Nursing home residents have the right to receive a reasonable standard of care from qualified and licensed health care professionals. In addition to assessing a candidate’s licensing, prior experience, and bedside manner, nursing home administrators must also consider the applicant’s criminal history.
Although it is entirely possible to rehabilitate individuals who have been convicted of violent crimes, it is also true that a history of violence increases the risk of future outbursts and abuse. Because the sick and elderly are especially vulnerable to abuse, the state of Illinois has attempted to mitigate this risk by enacting the Health Care Worker Background Check Act.
Although this legislation is a step in the right direction, nursing home abuse remains a very real problem. If you suspect that your loved one was a victim of nursing home neglect or abuse, contact The Dinizulu Law Group, Ltd.
Yao O. Dinizulu will evaluate your case, gather evidence, interview witnesses, and help you pursue the maximum compensation.
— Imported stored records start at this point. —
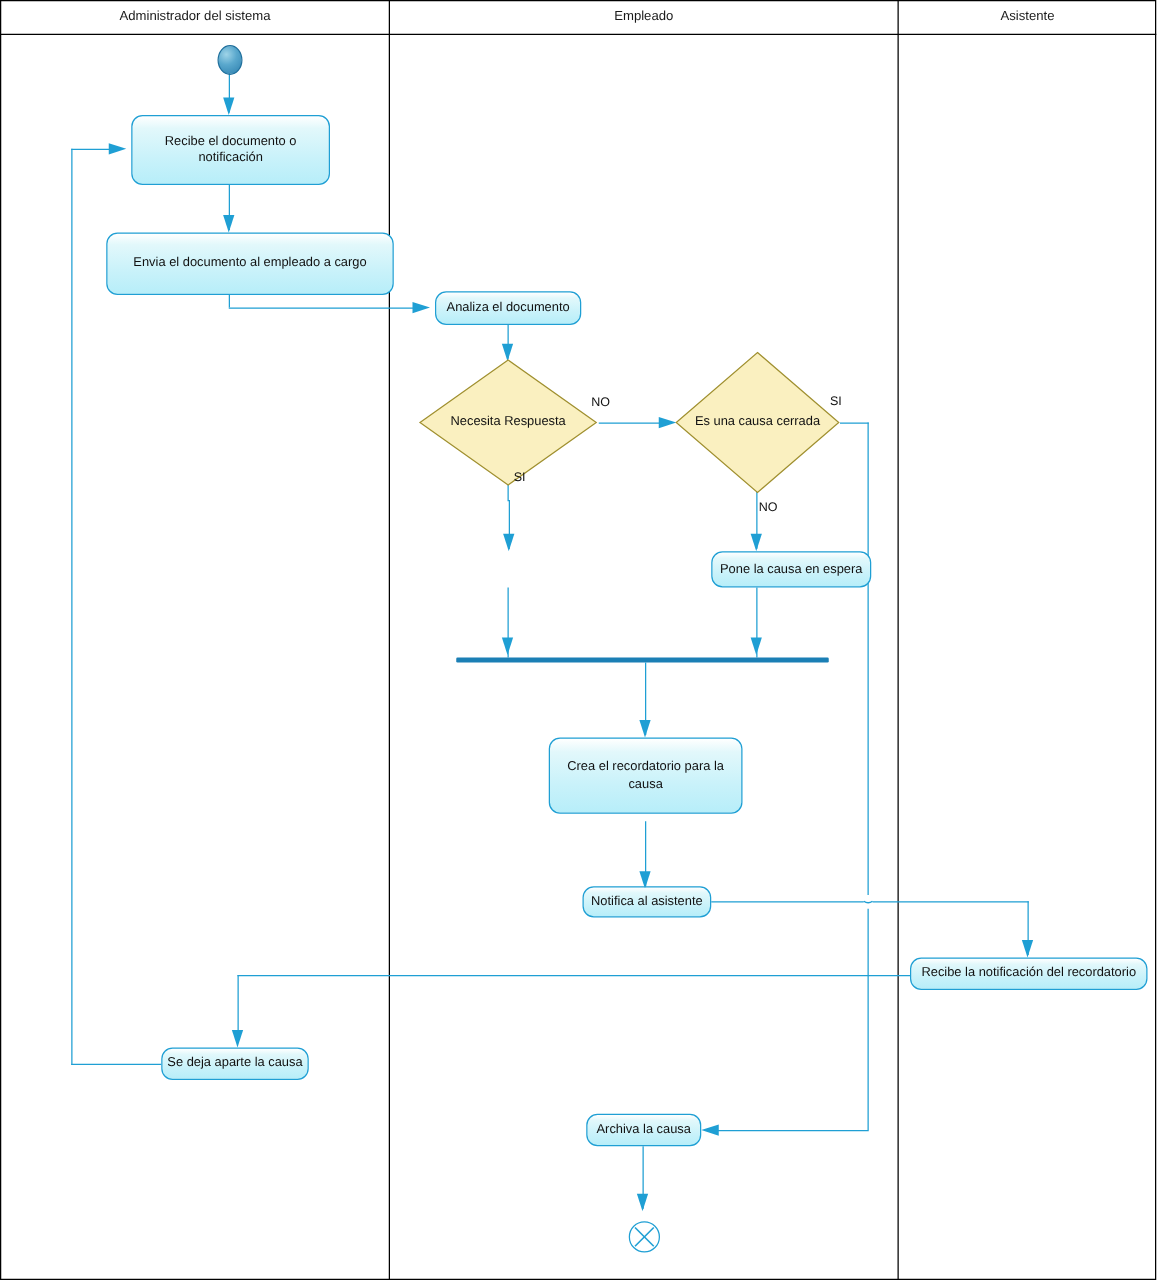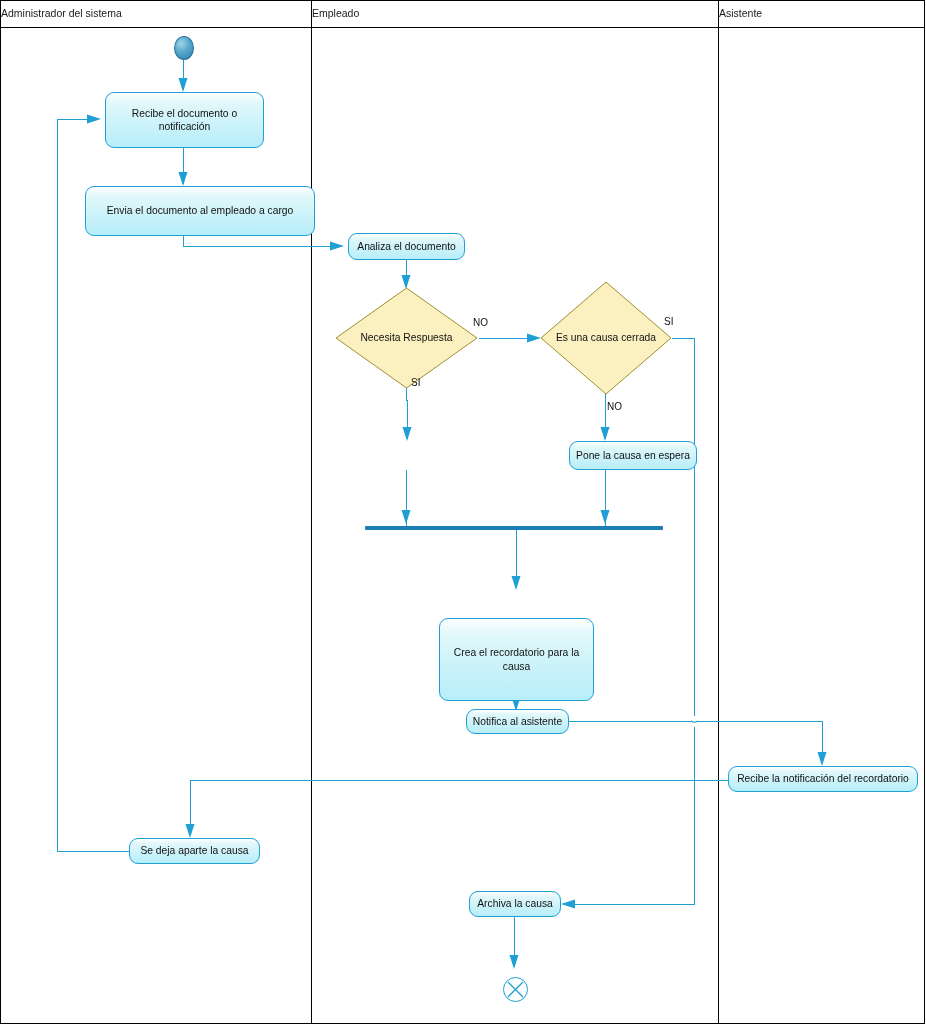"Administrador del sistema" .lane-title { text-align: left -> center }
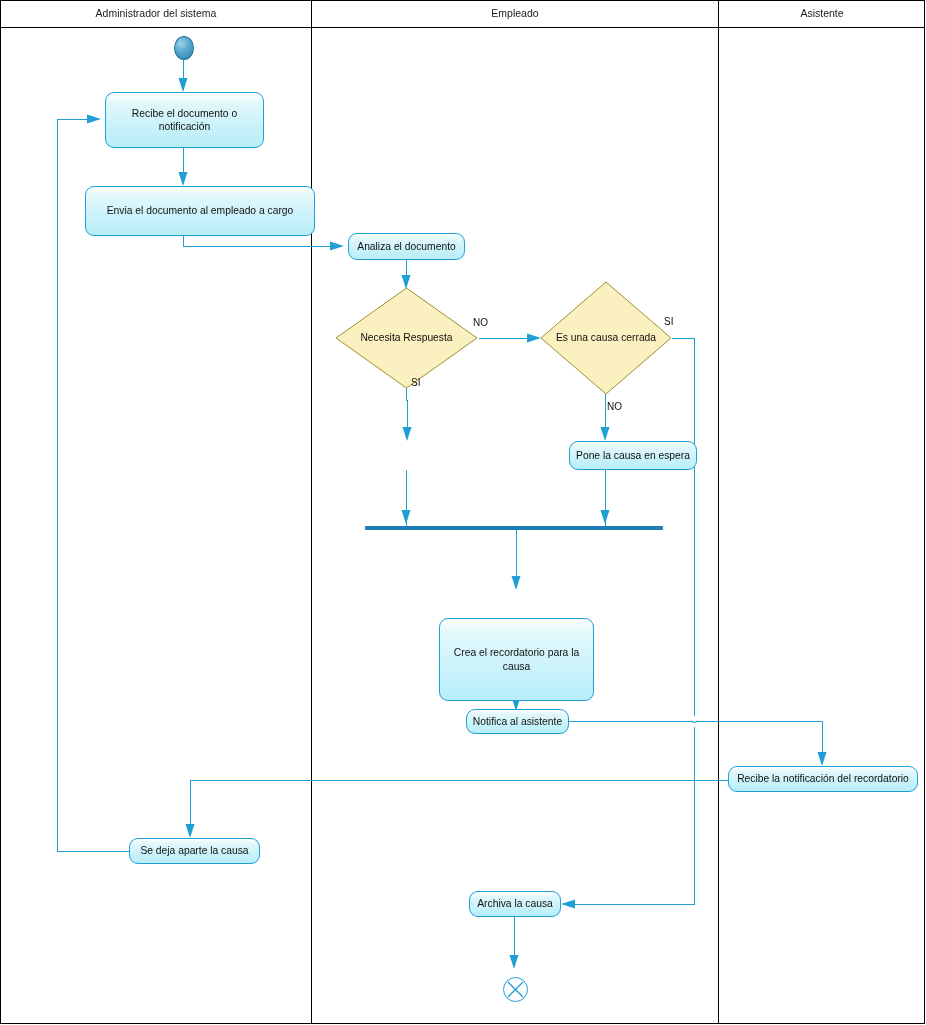"Crea el recordatorio para la" div.act { height: 83px -> 61px; margin-top: 28px -> none }
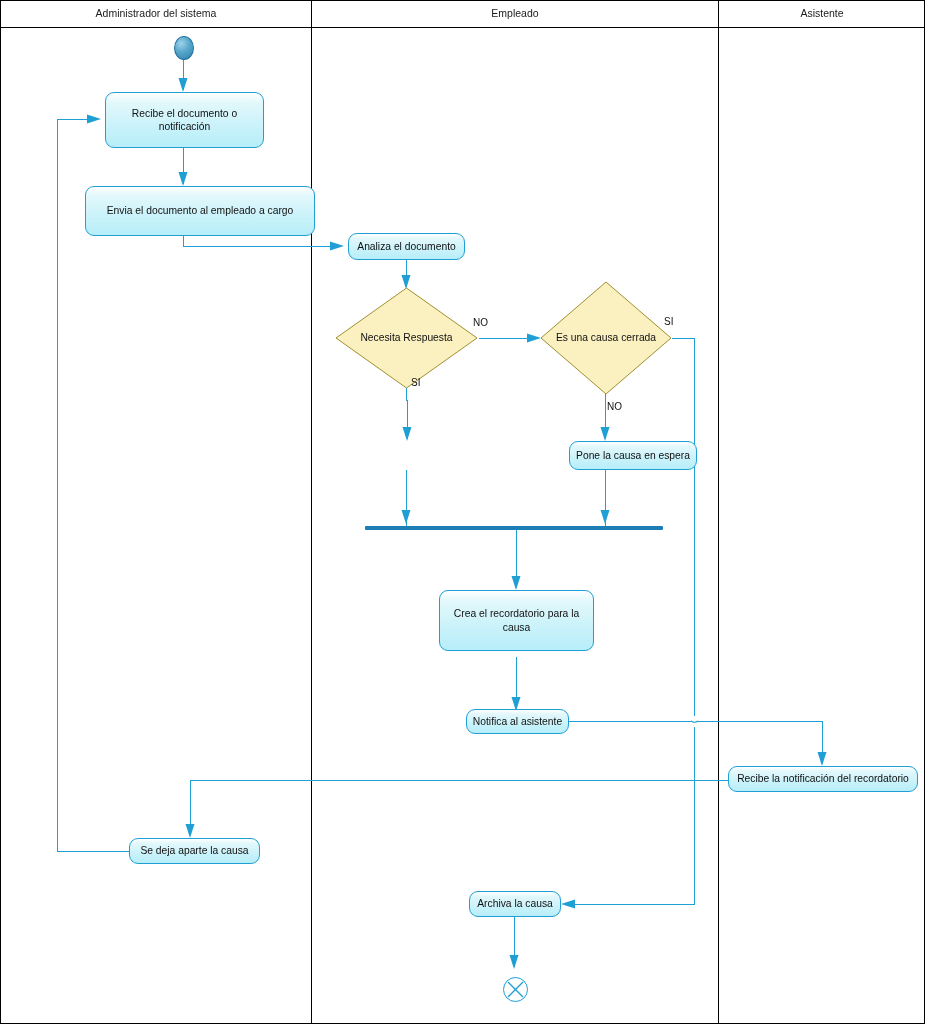"Se deja aparte la causa" div.act { width: 131px -> 118px }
Call 312-384-1920 to schedule a free consultation with an elder abuse lawyer in Chicago.
What Is the Health Care Worker Background Check Act?
According to the Illinois Department of Human Services, the Health Care Worker Background Check Act mandates that health care facilities perform background checks on new employees and terminate current employees who have:
- A disqualifying criminal conviction;
- Substantiated evidence against them regarding physical abuse, sexual abuse, neglect, or financial exploitation; or
- A report by the Department of Child & Family Services Central Register/Child Abuse and Neglect Tracking System of evidence against them regarding abuse or neglect.
Who Must Undergo a Background Check Pursuant to the Act?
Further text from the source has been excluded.